When the programmable logic determines the necessity to crank the engine, the ECM supplies +Battery voltage to the solenoid for the starting motor. Rotation of the crankshaft also operates the pump for the electrohydraulic actuators. The pump develops hydraulic oil pressure for operation of the air choke actuator and the wastegate actuator.

The engine has an energize-to-run type of Gas Shutoff Valve (GSOV). When the programmable logic determines that fuel is required to start the engine, the ECM supplies +Battery voltage to the valve solenoid.

At one second after the GSOV is energized, the pressure differential between the fuel and the air is monitored. The pressure is monitored to ensure that no fuel is entering the fuel manifold before the ECM issues a command to the fuel metering valve. If the differential pressure for fuel to air is less than 0.5 kPa (0.073 psi), the ECM supplies a command signal to open the fuel metering valve.

The ECM controls the fuel metering valve by sending a PWM signal to control flow through the valve. During start-up, the combustion chambers are normally filled with excessive combustion air. The ECM operates the fuel metering valve in order to supply sufficient fuel for a combustible air/fuel mixture.

The ECM removes the voltage from the starting motor solenoid when the programmable crank terminate speed is reached. The ECM also removes the voltage when a programmable cycle crank time has expired. The starter motor pinion disengages from the flywheel ring gear.

The ECM removes +Battery voltage from the GSOV and commands the fuel metering valve closed. The fuel is shut off.
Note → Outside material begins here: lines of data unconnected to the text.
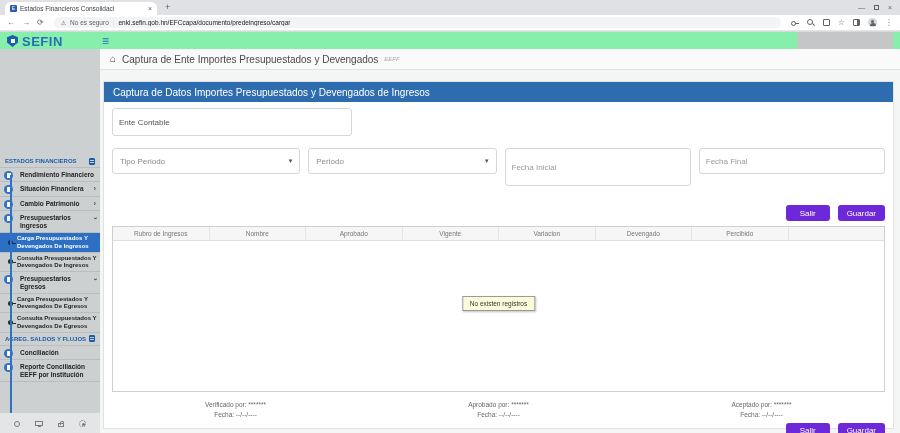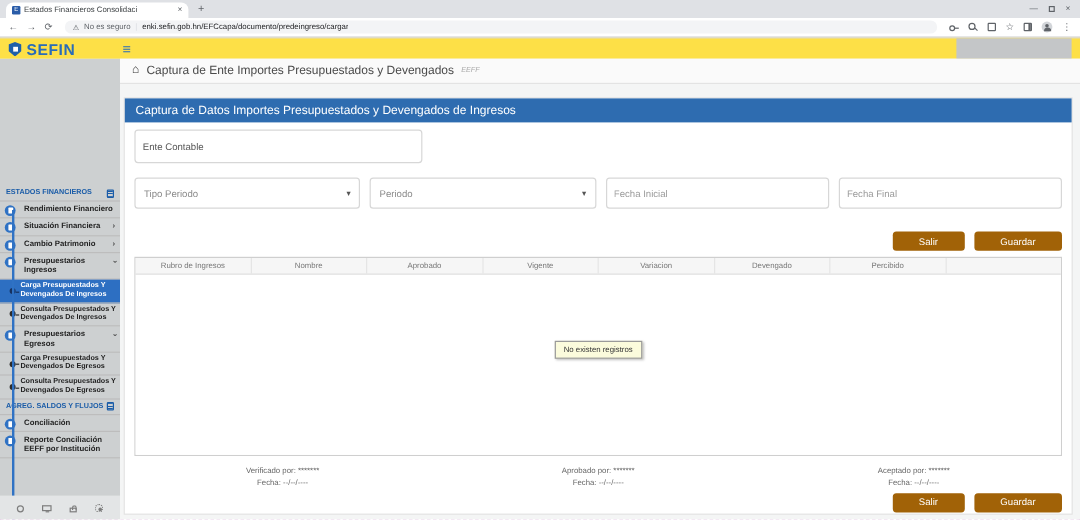--- a/index.html
+++ b/index.html
@@ -50,7 +50,7 @@
   .ic-dots { font-size:8px; color:#5f6368; line-height:1; }
 
   
-  .appbar { position:absolute; top:31px; left:0; right:0; height:18px; background:#fde047;
+  .appbar { position:absolute; top:31px; left:0; right:0; height:18px; background:#86efac;
             border-top:1px solid #dadada; }
   .brand { position:absolute; left:0; top:0; width:95px; height:18px; display:flex; align-items:center;
            gap:4px; padding-left:7px; }

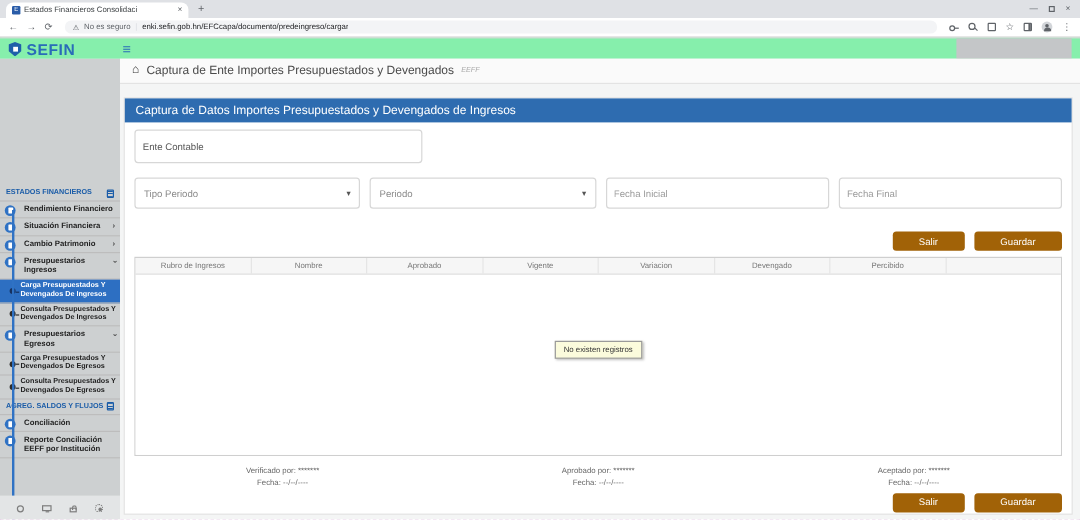--- a/index.html
+++ b/index.html
@@ -287,7 +287,7 @@
             <span>Periodo</span>
             <span class="caret">▾</span>
           </div>
-          <input class="f-input grow" style="height: 26px;" placeholder="Fecha Inicial">
+          <input class="f-input grow" style="height: 38px;" placeholder="Fecha Inicial">
           <input class="f-input grow" style="height: 26px;" placeholder="Fecha Final">
         </div>
       </div>

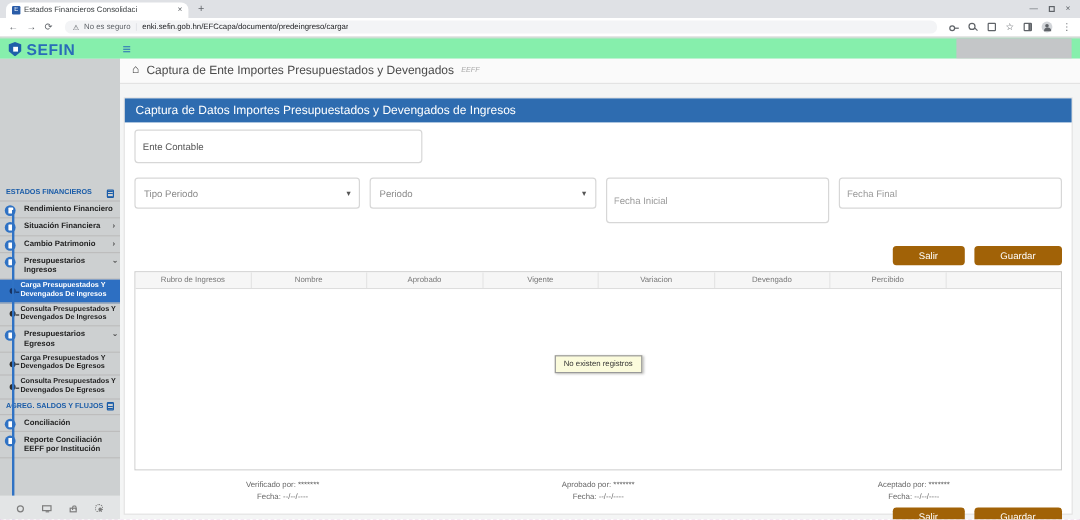--- a/index.html
+++ b/index.html
@@ -131,8 +131,8 @@
   .caret { font-size:7px; color:#555; }
 
   .btn-row { display:flex; justify-content:flex-end; gap:8px; padding:0 8px; margin-top:13px; }
-  .btn { min-width:44px; height:16px; background:#a16207; color:#fff; font-size:8px; border:none;
-         border-radius:3px; display:flex; align-items:center; justify-content:center; padding:0 22px;
+  .btn { min-width:44px; height:16px; background:#6d28d9; color:#fff; font-size:8px; border:none;
+         border-radius:3px; display:flex; align-items:center; justify-content:center; padding:0 9px;
          font-family:"Liberation Sans",sans-serif; cursor:pointer; }
 
   .table-wrap { margin:5px 8px 0; border:1px solid #cfcfcf; }

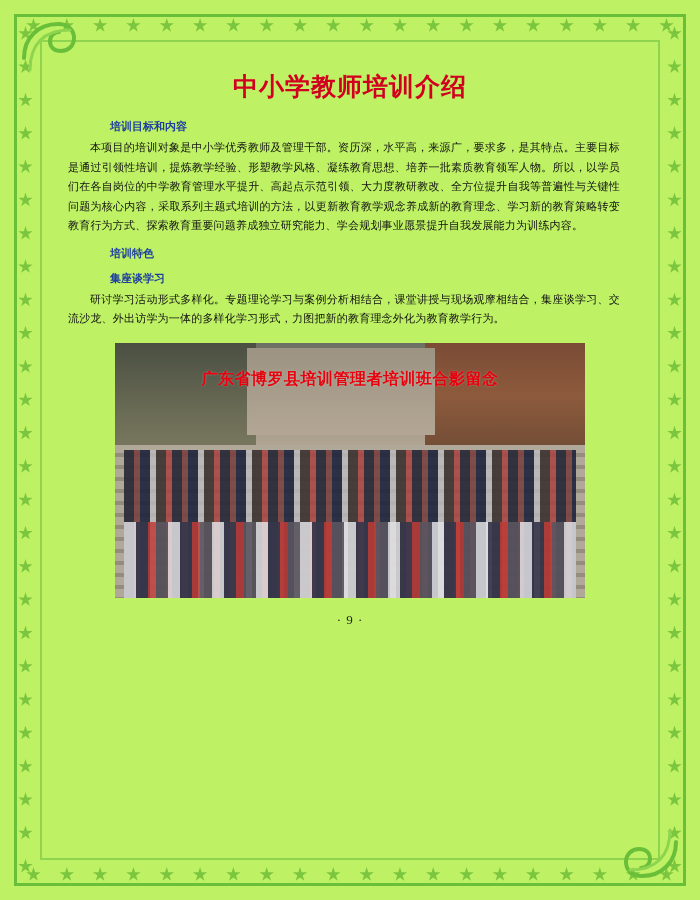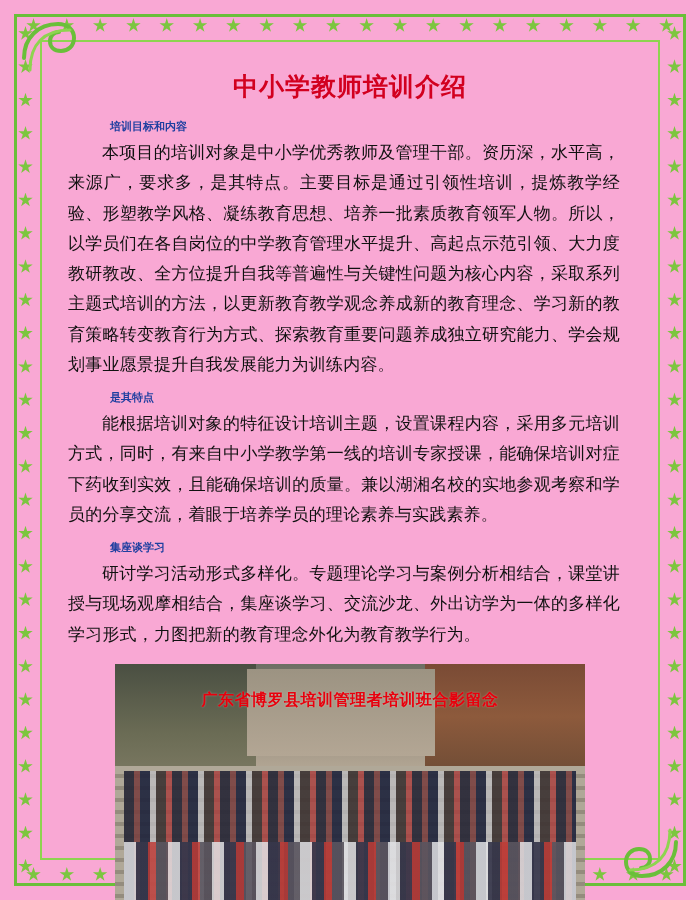--- a/index.html
+++ b/index.html
@@ -19,7 +19,7 @@
     width: 700px;
     height: 900px;
     box-sizing: border-box;
-    background: #f9a8d4;
+    background: #bef264;
   }
 
   

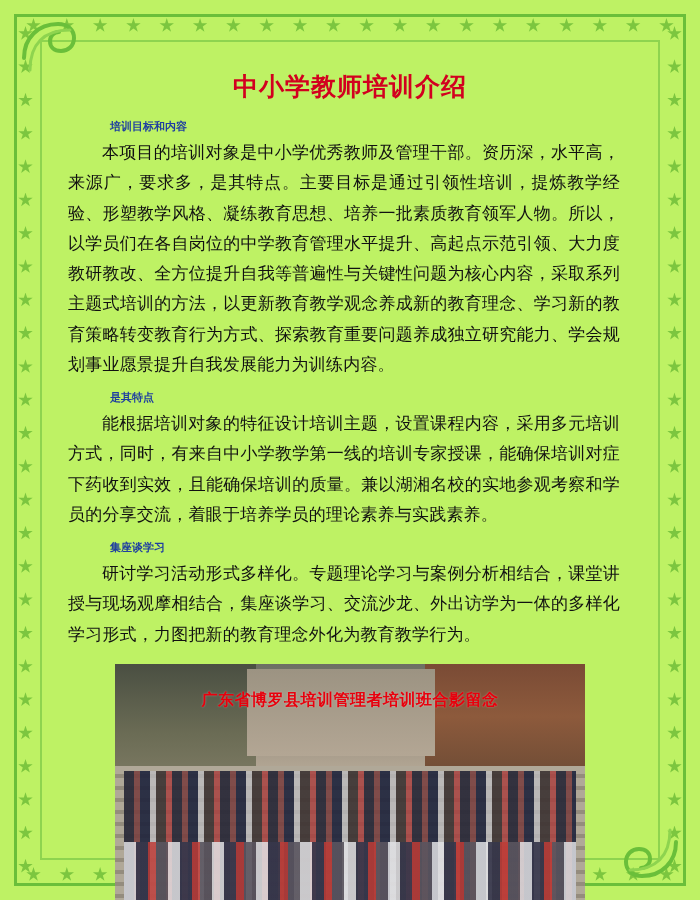--- a/index.html
+++ b/index.html
@@ -107,7 +107,7 @@
   }
 
   p.body-text {
-    font-size: 17px;
+    font-size: 11px;
     line-height: 1.78;
     color: #111111;
     margin: 0 12px 2px 0;

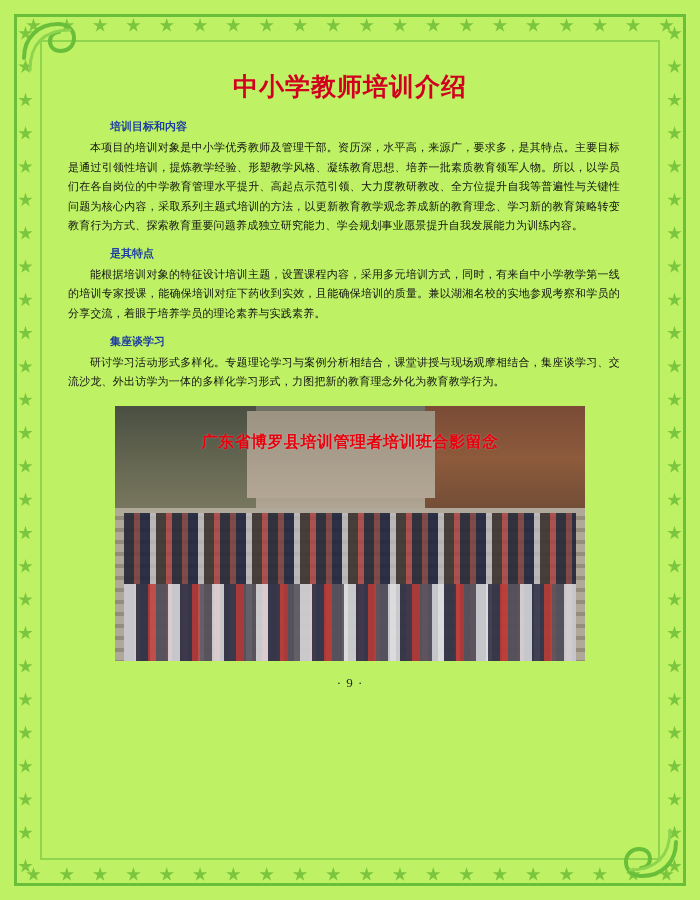--- a/index.html
+++ b/index.html
@@ -318,7 +318,7 @@
     <div class="section-heading">培训目标和内容</div>
     <p class="body-text">本项目的培训对象是中小学优秀教师及管理干部。资历深，水平高，来源广，要求多，是其特点。主要目标是通过引领性培训，提炼教学经验、形塑教学风格、凝练教育思想、培养一批素质教育领军人物。所以，以学员们在各自岗位的中学教育管理水平提升、高起点示范引领、大力度教研教改、全方位提升自我等普遍性与关键性问题为核心内容，采取系列主题式培训的方法，以更新教育教学观念养成新的教育理念、学习新的教育策略转变教育行为方式、探索教育重要问题养成独立研究能力、学会规划事业愿景提升自我发展能力为训练内容。</p>
 
-    <div class="section-heading">是其特点</div>
+    <div class="section-heading">培训特色</div>
     <p class="body-text">能根据培训对象的特征设计培训主题，设置课程内容，采用多元培训方式，同时，有来自中小学教学第一线的培训专家授课，能确保培训对症下药收到实效，且能确保培训的质量。兼以湖湘名校的实地参观考察和学员的分享交流，着眼于培养学员的理论素养与实践素养。</p>
 
     <div class="section-heading">集座谈学习</div>

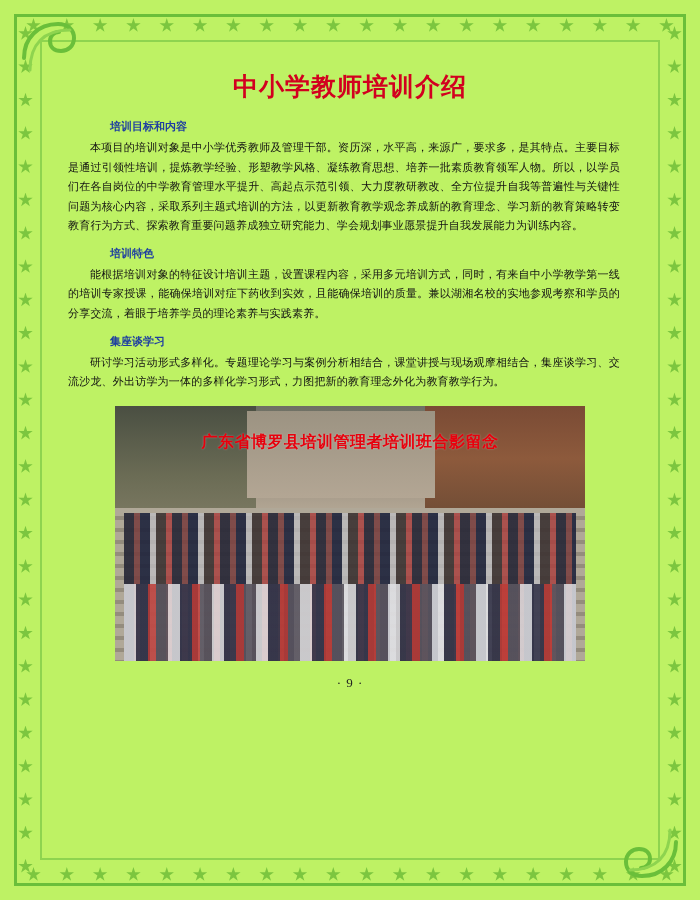--- a/index.html
+++ b/index.html
@@ -319,7 +319,6 @@
     <p class="body-text">本项目的培训对象是中小学优秀教师及管理干部。资历深，水平高，来源广，要求多，是其特点。主要目标是通过引领性培训，提炼教学经验、形塑教学风格、凝练教育思想、培养一批素质教育领军人物。所以，以学员们在各自岗位的中学教育管理水平提升、高起点示范引领、大力度教研教改、全方位提升自我等普遍性与关键性问题为核心内容，采取系列主题式培训的方法，以更新教育教学观念养成新的教育理念、学习新的教育策略转变教育行为方式、探索教育重要问题养成独立研究能力、学会规划事业愿景提升自我发展能力为训练内容。</p>
 
     <div class="section-heading">培训特色</div>
-    <p class="body-text">能根据培训对象的特征设计培训主题，设置课程内容，采用多元培训方式，同时，有来自中小学教学第一线的培训专家授课，能确保培训对症下药收到实效，且能确保培训的质量。兼以湖湘名校的实地参观考察和学员的分享交流，着眼于培养学员的理论素养与实践素养。</p>
 
     <div class="section-heading">集座谈学习</div>
     <p class="body-text">研讨学习活动形式多样化。专题理论学习与案例分析相结合，课堂讲授与现场观摩相结合，集座谈学习、交流沙龙、外出访学为一体的多样化学习形式，力图把新的教育理念外化为教育教学行为。</p>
The prelube system is programmed to perform a postlube cycle during engine shutdown. This supplies the turbocharger with adequate lubrication during shutdown. The post lube time is configurable in Cat ET.

Engine Monitoring and Protection

The ECM monitors both the engine operation and the electronic system.

Problems with engine operation cause the ECM to generate an event code. The ECM can issue a warning or a shutdown for events. The issuance depends on the severity of the condition.

For example, a high-pressure pump provides hydraulic pressure with oil for the electrohydraulic system. The oil supply is separate from the engine oil. The high-pressure oil supply is monitored by a pressure sensor. If the pressure drops below an acceptable level, the ECM generates an event code and the ECM shuts down the engine.

For more information on monitoring of the engine, refer to Systems Operation, "Electronic Control System Parameters".

The ISM monitors the combustion sensors and the thermocouples for the cylinders and for the turbocharger. The ISM sends signals regarding the parameters to the ECM over the CAN Data Link. If any parameter exceeds the acceptable range, the ECM can initiate a warning or a shutdown.